▶ **Goal of the exercise**: An acceptable answer contains each line of the material, unchanged.

▶ **Data extracts**:
^^^^^^^^^^^^^^^^

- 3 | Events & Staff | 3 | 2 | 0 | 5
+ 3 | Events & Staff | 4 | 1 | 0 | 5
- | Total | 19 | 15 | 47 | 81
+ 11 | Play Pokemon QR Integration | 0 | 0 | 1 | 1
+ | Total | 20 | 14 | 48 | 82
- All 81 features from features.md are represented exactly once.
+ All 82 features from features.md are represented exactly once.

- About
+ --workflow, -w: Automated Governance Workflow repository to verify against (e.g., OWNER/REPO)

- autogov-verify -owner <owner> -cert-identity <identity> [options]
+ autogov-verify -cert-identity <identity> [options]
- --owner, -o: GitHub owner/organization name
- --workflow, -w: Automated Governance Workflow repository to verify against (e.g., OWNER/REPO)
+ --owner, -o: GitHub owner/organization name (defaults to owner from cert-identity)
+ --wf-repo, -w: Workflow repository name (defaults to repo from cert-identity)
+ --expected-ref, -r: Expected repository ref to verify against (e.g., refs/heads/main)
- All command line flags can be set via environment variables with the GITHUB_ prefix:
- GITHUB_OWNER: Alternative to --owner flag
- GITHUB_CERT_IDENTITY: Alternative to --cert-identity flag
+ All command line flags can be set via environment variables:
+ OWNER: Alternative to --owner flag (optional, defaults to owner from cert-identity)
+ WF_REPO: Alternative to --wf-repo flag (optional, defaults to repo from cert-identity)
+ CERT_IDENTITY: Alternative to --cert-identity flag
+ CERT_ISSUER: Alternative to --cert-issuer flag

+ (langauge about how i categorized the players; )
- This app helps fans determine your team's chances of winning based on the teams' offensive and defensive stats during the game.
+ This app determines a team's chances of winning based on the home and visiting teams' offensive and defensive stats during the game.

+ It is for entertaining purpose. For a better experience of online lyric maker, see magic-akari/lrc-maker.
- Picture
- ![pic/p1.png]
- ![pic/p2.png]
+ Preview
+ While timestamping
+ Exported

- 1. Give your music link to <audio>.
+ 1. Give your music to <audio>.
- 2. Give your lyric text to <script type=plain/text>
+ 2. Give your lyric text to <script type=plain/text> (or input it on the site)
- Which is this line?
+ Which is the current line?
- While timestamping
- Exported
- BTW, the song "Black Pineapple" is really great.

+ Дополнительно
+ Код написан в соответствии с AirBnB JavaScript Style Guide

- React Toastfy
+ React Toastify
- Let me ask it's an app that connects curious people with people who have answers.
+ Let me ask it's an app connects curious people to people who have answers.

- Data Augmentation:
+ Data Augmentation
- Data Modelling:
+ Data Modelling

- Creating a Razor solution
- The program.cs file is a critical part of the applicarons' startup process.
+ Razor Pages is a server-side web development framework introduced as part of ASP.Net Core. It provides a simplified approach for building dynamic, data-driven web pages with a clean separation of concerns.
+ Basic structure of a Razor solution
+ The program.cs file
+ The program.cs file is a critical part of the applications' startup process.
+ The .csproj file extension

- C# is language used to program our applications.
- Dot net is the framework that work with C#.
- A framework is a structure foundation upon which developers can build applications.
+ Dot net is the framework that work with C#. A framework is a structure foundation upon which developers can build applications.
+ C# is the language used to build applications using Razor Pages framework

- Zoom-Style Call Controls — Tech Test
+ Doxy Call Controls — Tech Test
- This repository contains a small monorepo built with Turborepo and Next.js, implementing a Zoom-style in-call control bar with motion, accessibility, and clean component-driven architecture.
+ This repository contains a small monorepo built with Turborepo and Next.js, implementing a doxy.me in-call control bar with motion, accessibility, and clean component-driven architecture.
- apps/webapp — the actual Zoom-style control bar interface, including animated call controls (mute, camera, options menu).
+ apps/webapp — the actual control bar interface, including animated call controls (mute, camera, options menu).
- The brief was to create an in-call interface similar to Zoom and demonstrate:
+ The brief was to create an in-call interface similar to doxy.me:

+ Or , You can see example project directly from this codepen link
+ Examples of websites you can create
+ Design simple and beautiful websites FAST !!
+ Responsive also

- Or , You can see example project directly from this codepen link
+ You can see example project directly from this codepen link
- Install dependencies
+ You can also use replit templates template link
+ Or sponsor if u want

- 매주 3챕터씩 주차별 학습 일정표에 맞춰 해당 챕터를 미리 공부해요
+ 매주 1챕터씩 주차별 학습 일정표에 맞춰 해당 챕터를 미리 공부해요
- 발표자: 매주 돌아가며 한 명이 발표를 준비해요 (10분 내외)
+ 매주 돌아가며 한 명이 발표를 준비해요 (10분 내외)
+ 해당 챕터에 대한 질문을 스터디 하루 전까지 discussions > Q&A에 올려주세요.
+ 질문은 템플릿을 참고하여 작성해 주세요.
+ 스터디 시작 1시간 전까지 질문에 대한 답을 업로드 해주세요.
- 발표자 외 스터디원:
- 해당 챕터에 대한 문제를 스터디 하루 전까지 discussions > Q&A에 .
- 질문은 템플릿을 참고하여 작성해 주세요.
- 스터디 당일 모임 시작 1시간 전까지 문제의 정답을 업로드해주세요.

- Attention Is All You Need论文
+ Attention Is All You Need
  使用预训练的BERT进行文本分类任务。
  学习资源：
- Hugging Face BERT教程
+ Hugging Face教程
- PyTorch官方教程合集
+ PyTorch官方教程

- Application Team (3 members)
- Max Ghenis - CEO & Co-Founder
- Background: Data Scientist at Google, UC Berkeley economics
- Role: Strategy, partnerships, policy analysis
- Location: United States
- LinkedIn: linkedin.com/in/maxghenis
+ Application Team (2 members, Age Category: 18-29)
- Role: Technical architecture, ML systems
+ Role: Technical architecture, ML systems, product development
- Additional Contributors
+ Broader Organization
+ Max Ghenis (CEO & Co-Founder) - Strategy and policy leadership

^^^^^^^^^^^^^^^^

▶ **Answer to this task**:
- 3 | Events & Staff | 3 | 2 | 0 | 5
+ 3 | Events & Staff | 4 | 1 | 0 | 5
- | Total | 19 | 15 | 47 | 81
+ 11 | Play Pokemon QR Integration | 0 | 0 | 1 | 1
+ | Total | 20 | 14 | 48 | 82
- All 81 features from features.md are represented exactly once.
+ All 82 features from features.md are represented exactly once.

- About
+ --workflow, -w: Automated Governance Workflow repository to verify against (e.g., OWNER/REPO)

- autogov-verify -owner <owner> -cert-identity <identity> [options]
+ autogov-verify -cert-identity <identity> [options]
- --owner, -o: GitHub owner/organization name
- --workflow, -w: Automated Governance Workflow repository to verify against (e.g., OWNER/REPO)
+ --owner, -o: GitHub owner/organization name (defaults to owner from cert-identity)
+ --wf-repo, -w: Workflow repository name (defaults to repo from cert-identity)
+ --expected-ref, -r: Expected repository ref to verify against (e.g., refs/heads/main)
- All command line flags can be set via environment variables with the GITHUB_ prefix:
- GITHUB_OWNER: Alternative to --owner flag
- GITHUB_CERT_IDENTITY: Alternative to --cert-identity flag
+ All command line flags can be set via environment variables:
+ OWNER: Alternative to --owner flag (optional, defaults to owner from cert-identity)
+ WF_REPO: Alternative to --wf-repo flag (optional, defaults to repo from cert-identity)
+ CERT_IDENTITY: Alternative to --cert-identity flag
+ CERT_ISSUER: Alternative to --cert-issuer flag

+ (langauge about how i categorized the players; )
- This app helps fans determine your team's chances of winning based on the teams' offensive and defensive stats during the game.
+ This app determines a team's chances of winning based on the home and visiting teams' offensive and defensive stats during the game.

+ It is for entertaining purpose. For a better experience of online lyric maker, see magic-akari/lrc-maker.
- Picture
- ![pic/p1.png]
- ![pic/p2.png]
+ Preview
+ While timestamping
+ Exported

- 1. Give your music link to <audio>.
+ 1. Give your music to <audio>.
- 2. Give your lyric text to <script type=plain/text>
+ 2. Give your lyric text to <script type=plain/text> (or input it on the site)
- Which is this line?
+ Which is the current line?
- While timestamping
- Exported
- BTW, the song "Black Pineapple" is really great.

+ Дополнительно
+ Код написан в соответствии с AirBnB JavaScript Style Guide

- React Toastfy
+ React Toastify
- Let me ask it's an app that connects curious people with people who have answers.
+ Let me ask it's an app connects curious people to people who have answers.

- Data Augmentation:
+ Data Augmentation
- Data Modelling:
+ Data Modelling

- Creating a Razor solution
- The program.cs file is a critical part of the applicarons' startup process.
+ Razor Pages is a server-side web development framework introduced as part of ASP.Net Core. It provides a simplified approach for building dynamic, data-driven web pages with a clean separation of concerns.
+ Basic structure of a Razor solution
+ The program.cs file
+ The program.cs file is a critical part of the applications' startup process.
+ The .csproj file extension

- C# is language used to program our applications.
- Dot net is the framework that work with C#.
- A framework is a structure foundation upon which developers can build applications.
+ Dot net is the framework that work with C#. A framework is a structure foundation upon which developers can build applications.
+ C# is the language used to build applications using Razor Pages framework

- Zoom-Style Call Controls — Tech Test
+ Doxy Call Controls — Tech Test
- This repository contains a small monorepo built with Turborepo and Next.js, implementing a Zoom-style in-call control bar with motion, accessibility, and clean component-driven architecture.
+ This repository contains a small monorepo built with Turborepo and Next.js, implementing a doxy.me in-call control bar with motion, accessibility, and clean component-driven architecture.
- apps/webapp — the actual Zoom-style control bar interface, including animated call controls (mute, camera, options menu).
+ apps/webapp — the actual control bar interface, including animated call controls (mute, camera, options menu).
- The brief was to create an in-call interface similar to Zoom and demonstrate:
+ The brief was to create an in-call interface similar to doxy.me:

+ Or , You can see example project directly from this codepen link
+ Examples of websites you can create
+ Design simple and beautiful websites FAST !!
+ Responsive also

- Or , You can see example project directly from this codepen link
+ You can see example project directly from this codepen link
- Install dependencies
+ You can also use replit templates template link
+ Or sponsor if u want

- 매주 3챕터씩 주차별 학습 일정표에 맞춰 해당 챕터를 미리 공부해요
+ 매주 1챕터씩 주차별 학습 일정표에 맞춰 해당 챕터를 미리 공부해요
- 발표자: 매주 돌아가며 한 명이 발표를 준비해요 (10분 내외)
+ 매주 돌아가며 한 명이 발표를 준비해요 (10분 내외)
+ 해당 챕터에 대한 질문을 스터디 하루 전까지 discussions > Q&A에 올려주세요.
+ 질문은 템플릿을 참고하여 작성해 주세요.
+ 스터디 시작 1시간 전까지 질문에 대한 답을 업로드 해주세요.
- 발표자 외 스터디원:
- 해당 챕터에 대한 문제를 스터디 하루 전까지 discussions > Q&A에 .
- 질문은 템플릿을 참고하여 작성해 주세요.
- 스터디 당일 모임 시작 1시간 전까지 문제의 정답을 업로드해주세요.

- Attention Is All You Need论文
+ Attention Is All You Need
  使用预训练的BERT进行文本分类任务。
  学习资源：
- Hugging Face BERT教程
+ Hugging Face教程
- PyTorch官方教程合集
+ PyTorch官方教程

- Application Team (3 members)
- Max Ghenis - CEO & Co-Founder
- Background: Data Scientist at Google, UC Berkeley economics
- Role: Strategy, partnerships, policy analysis
- Location: United States
- LinkedIn: linkedin.com/in/maxghenis
+ Application Team (2 members, Age Category: 18-29)
- Role: Technical architecture, ML systems
+ Role: Technical architecture, ML systems, product development
- Additional Contributors
+ Broader Organization
+ Max Ghenis (CEO & Co-Founder) - Strategy and policy leadership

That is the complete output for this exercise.